The multifamily lending operations of Fannie Mae and Freddie Mac face no immediate changes as a result of the change in presidential administration.
There had been some buzz that newly elected President Joe Biden might attempt to replace Federal Housing Finance Agency (FHFA) Director Mark Calabria, a Donald Trump appointee who has aggressively attempted to privatize the agencies since being appointed in 2019, but Biden has made no move in that direction.
Calabria’s term runs through 2024, but the U.S. Supreme Court is considering a case, Collins v. Mnuchin, that will determine (among other things) whether a president has the authority to replace an agency head without cause. If the court rules that the president has the authority to do so, Calabria would likely be quickly replaced because he is not ideologically aligned with the president and Treasury Secretary Janet Yellen.
Some analysts thought Biden would try to remove Calabria pre-emptively, as the new president has done with some other Trump appointees, but now it seems likely that Biden will wait until the court rules. A decision will come before the court’s term ends in June.
“I don’t think the administration has telegraphed its long-term GSE plan, but the overarching goal is to preserve affordability and Congressional Democrats have been wary of tinkering too much in the GSE space,” said one industry GSE analyst. “I think a good bet is a continuation of the status quo with the possibility that a Biden appointee could unwind some of the tweaks (such as multifamily caps and refinance fees) that Calabria has put in.”
Calabria’s policies have moved the GSEs toward privatization and weakened their dominant competitive position in multifamily lending.
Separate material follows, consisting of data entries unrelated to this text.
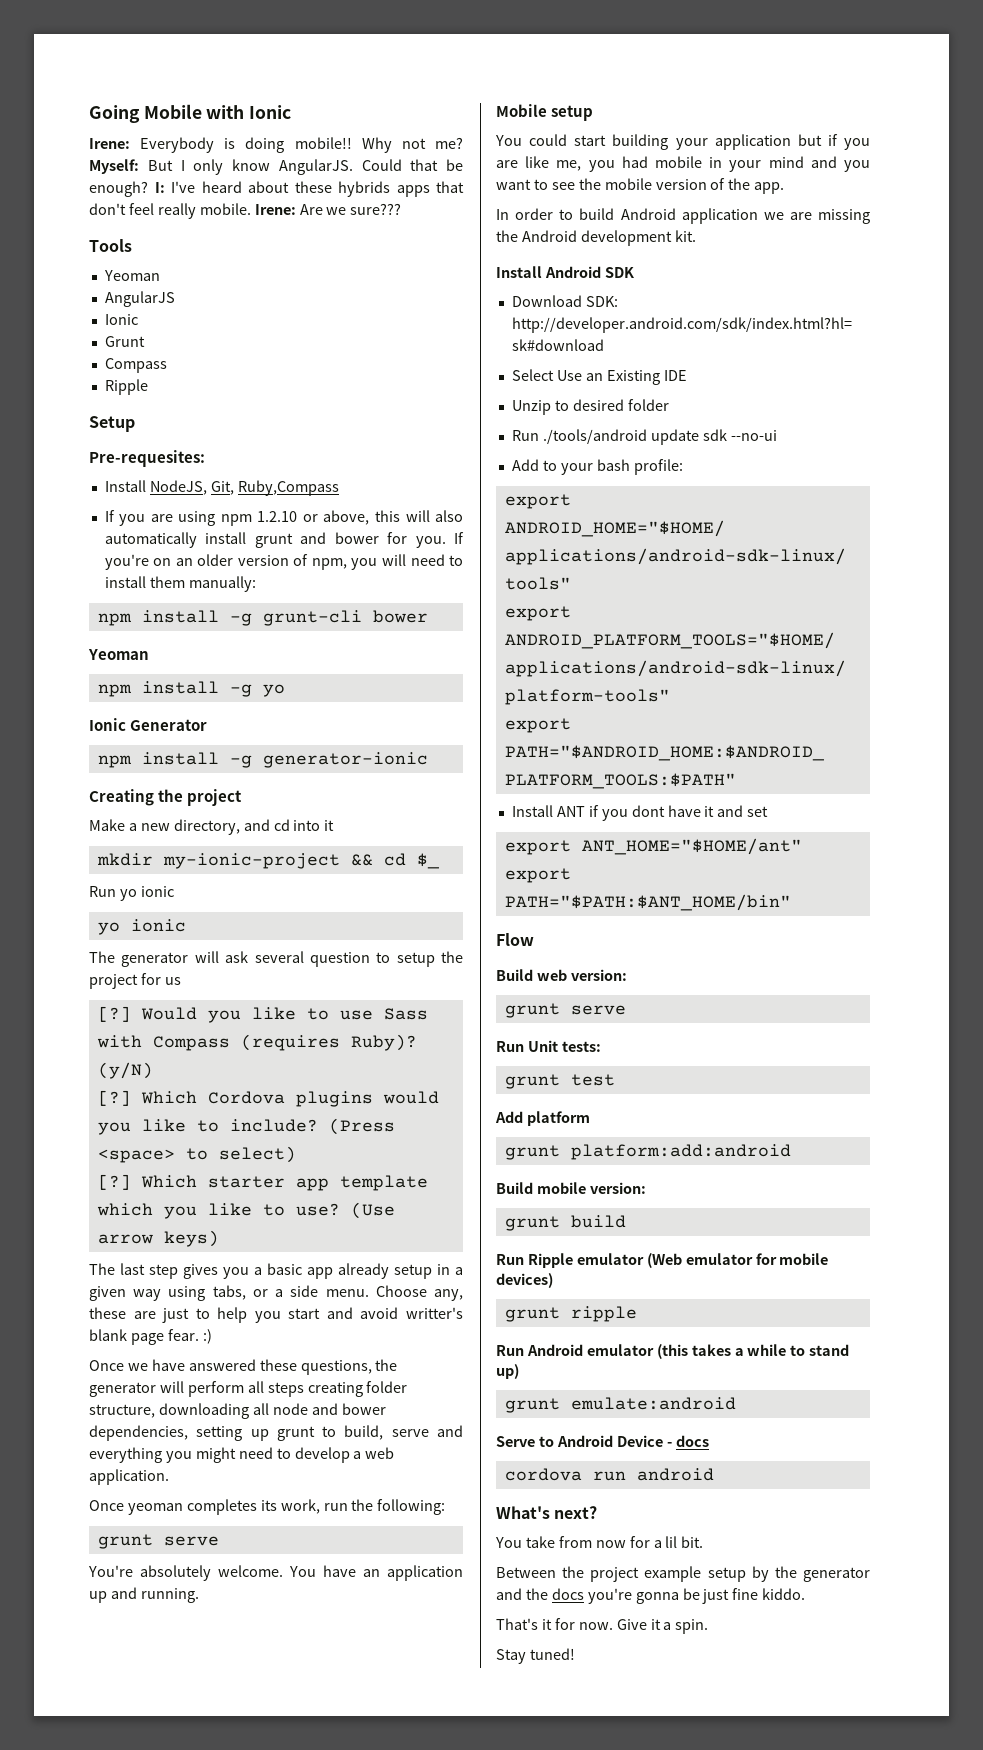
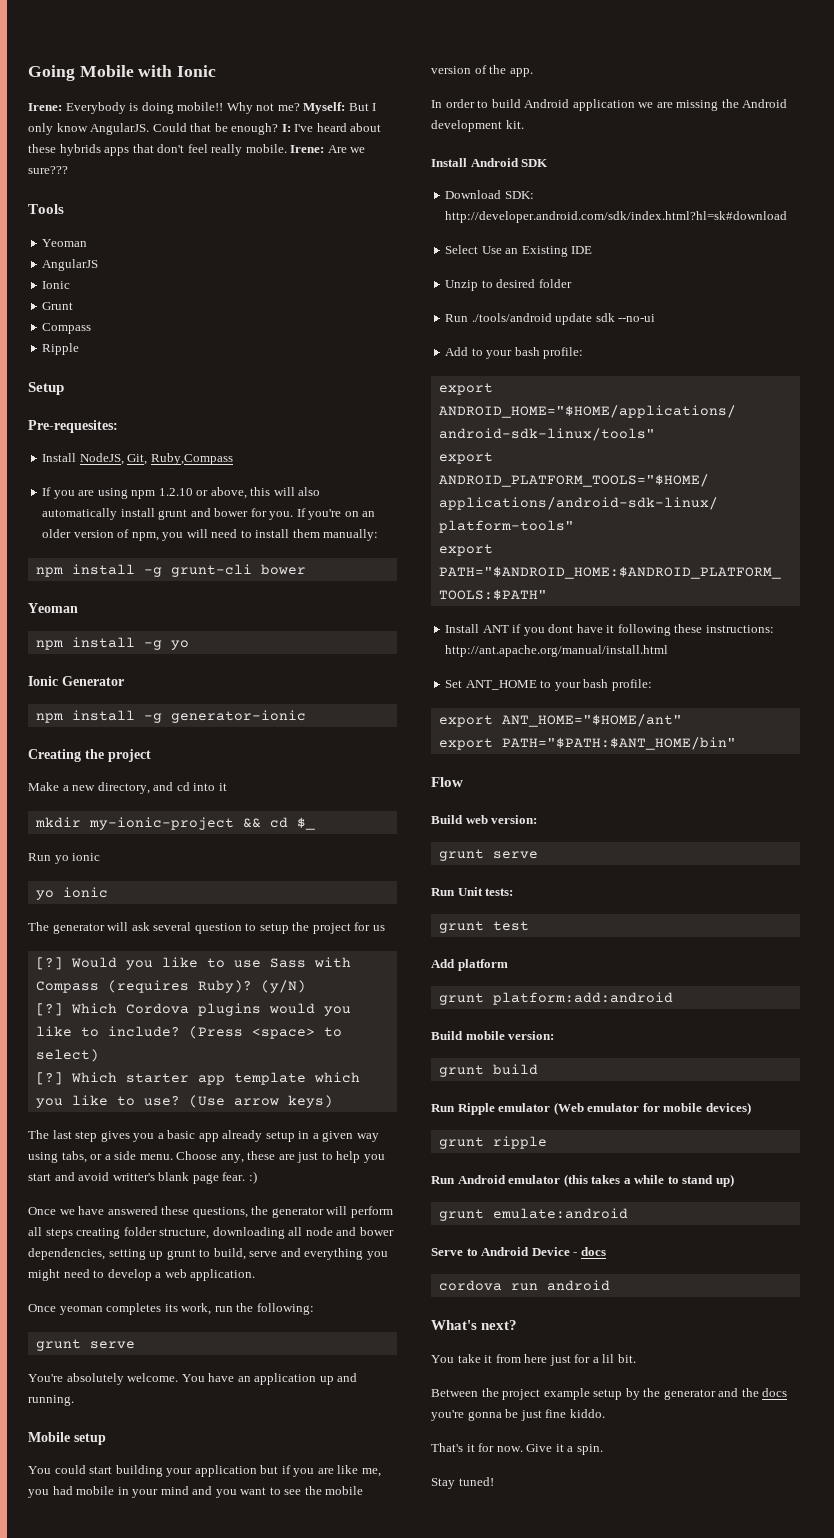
[717,805,769,817] and set -> [617,624,774,636] [445,645,669,657] [445,679,652,691] following these instructions: http://ant.apache.org/manual/install.html // Set ANT_HOME to your bash profile:
[558,1536,626,1548] from now -> [484,1354,571,1366] it from here just

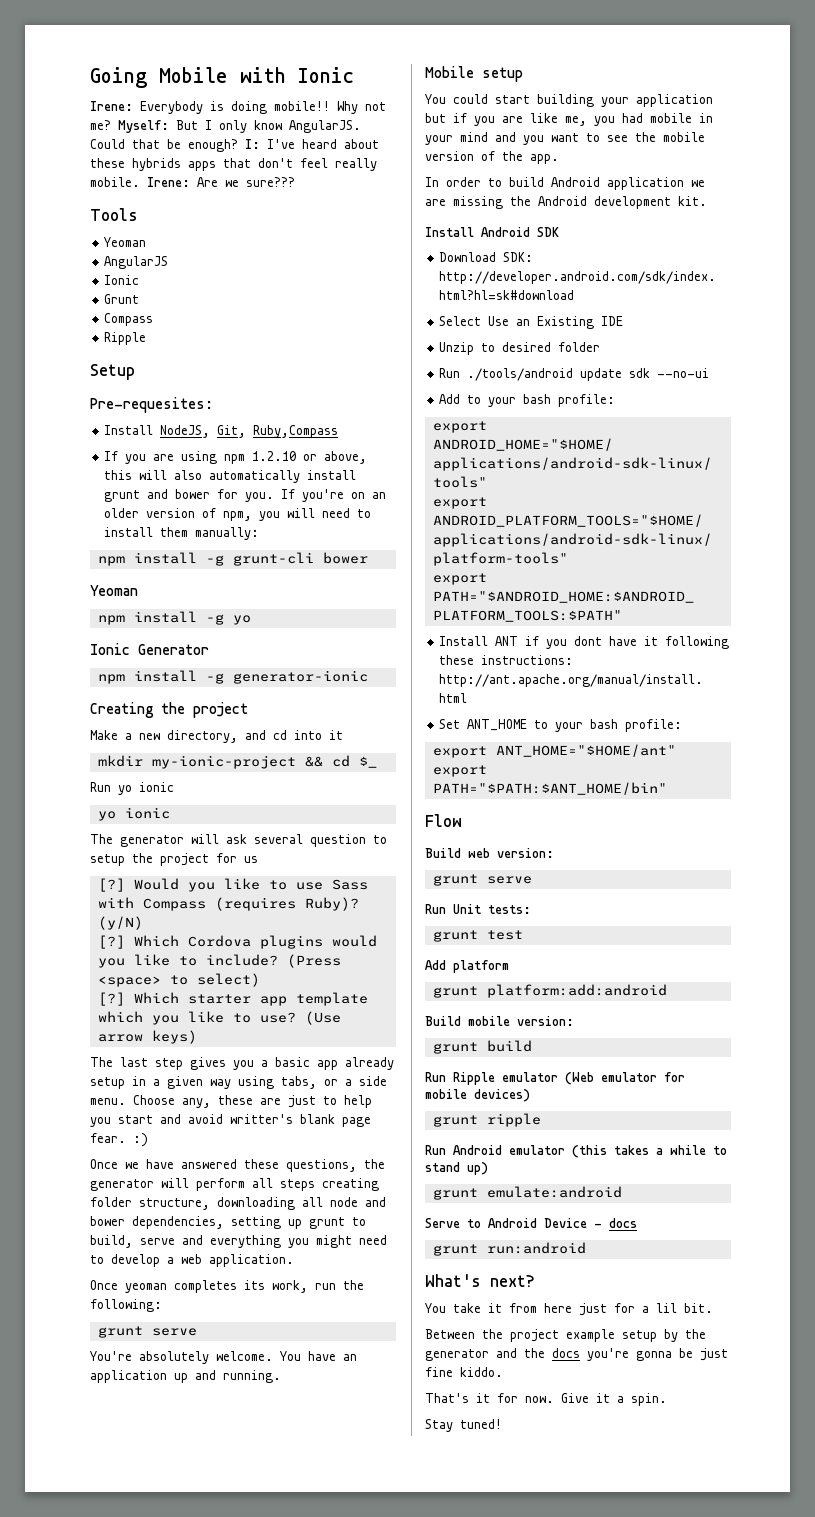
[438,1280,610,1291] cordova run android -> [432,1242,586,1256] grunt run:android

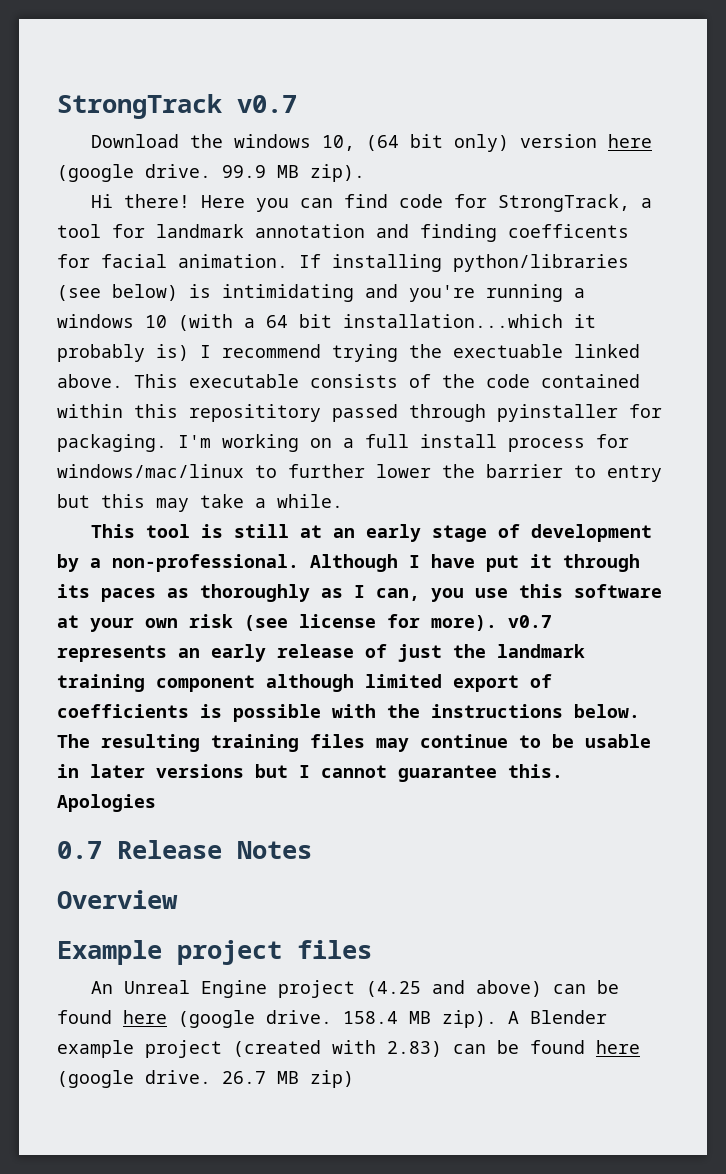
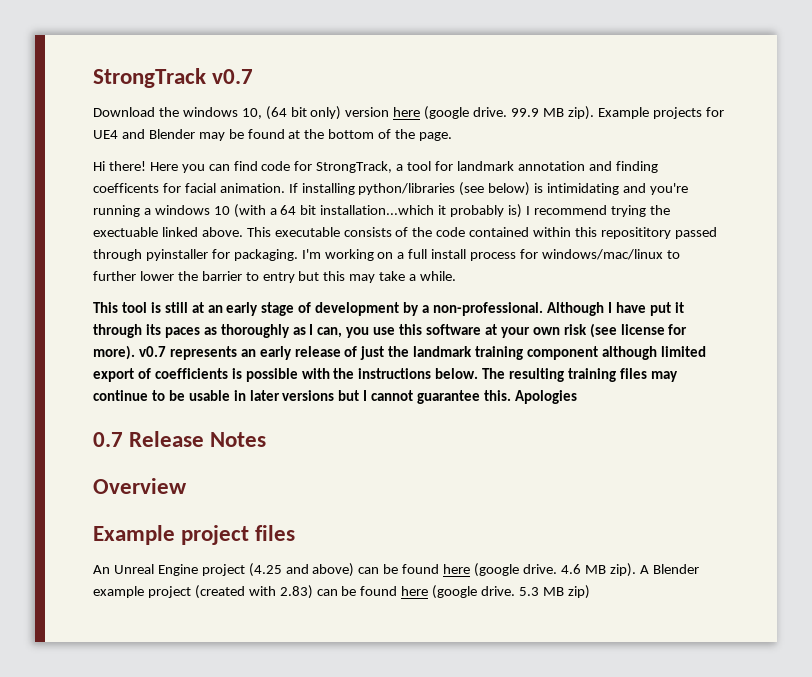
(365, 173) none -> [597,107,724,119] [93,129,453,141] Example projects for UE4 and Blender may be found at the bottom of the page.
[343,1011,398,1024] 158.4 -> [560,564,581,574] 4.6
[222,1071,266,1084] 26.7 -> [519,587,540,596] 5.3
He ended the federal government’s cash sweep of Fannie’s and Freddie’s profits, with the goal of strengthening their capital position so they could stand on their own and raise private capital. He also put a permanent ceiling on the agencies’ multifamily lending volume, locked in requirements to focus on affordable housing, and required them to set aside more regulatory capital on loans, which increases their cost of capital and reduces their pricing advantage.
Fannie and Freddie have $70 billion origination limits in 2021, down from $80 billion in 2020, and fully half of their volume must focus on properties with an affordable component, up from 37.5% before. Combined with the requirement to set aside more regulatory capital, which diminishes the agencies’ pricing advantage, that will leave more business open to other types of lenders such as banks and CMBS.
Calabria has said that his goal was not to reduce the GSEs competitiveness but to reduce risk to taxpayers in the event of another downturn and to maintain a 40-45% market share of multifamily lending. He said that he reduced allocations in 2021 because the agencies themselves forecast less demand for multifamily mortgages in 2021. “Ultimately it serves the market better when there is a lot of competition,” he said, while speaking at a webinar in January sponsored by the CRE Finance Council, a Washington D.C. based trade group.
Calabria said that the country isn’t building enough affordable housing and the focus on lending to affordable projects is in keeping with the agencies’ mission. “Their mission should be helping deals to get done that wouldn’t be done otherwise,” he said.
The FHFA also recently required the GSEs to develop a “living will,” or an operational plan to unwind that would come into play in the event of a “material financial distress or failure.” The will involves requiring the agencies to identify key business lines that would be necessary to maintain the housing finance system and other business lines that could be sold off in the event of a failure.
Creating such a plan fits into the idea that the GSEs could be unwound. The proposals are in a public comment period and the agencies are drafting plans, although it could take a year or more to finish the plan, which could be changed by subsequent overseers. The living will requirement has come under criticism from some on the housing finance industry as impractical and a back-door way to accomplish privatization.
“Unless the living will rule proposal is revised to make it a clearly defined and more conventional regulatory rule, grounded in the reality that … government support does exist and needs to be considered even inside a receivership, the proposal will not be accepted as credible or appropriate, either broadly in the industry or by future GSE directors,” former Freddie Mac chief executive officer Don Layton wrote in a report published last month by the Harvard Joint Center for Housing Studies. “I would therefore expect it to be replaced most likely through an entire rewrite by a Biden-appointed FHFA director, who will probably show up during 2021.”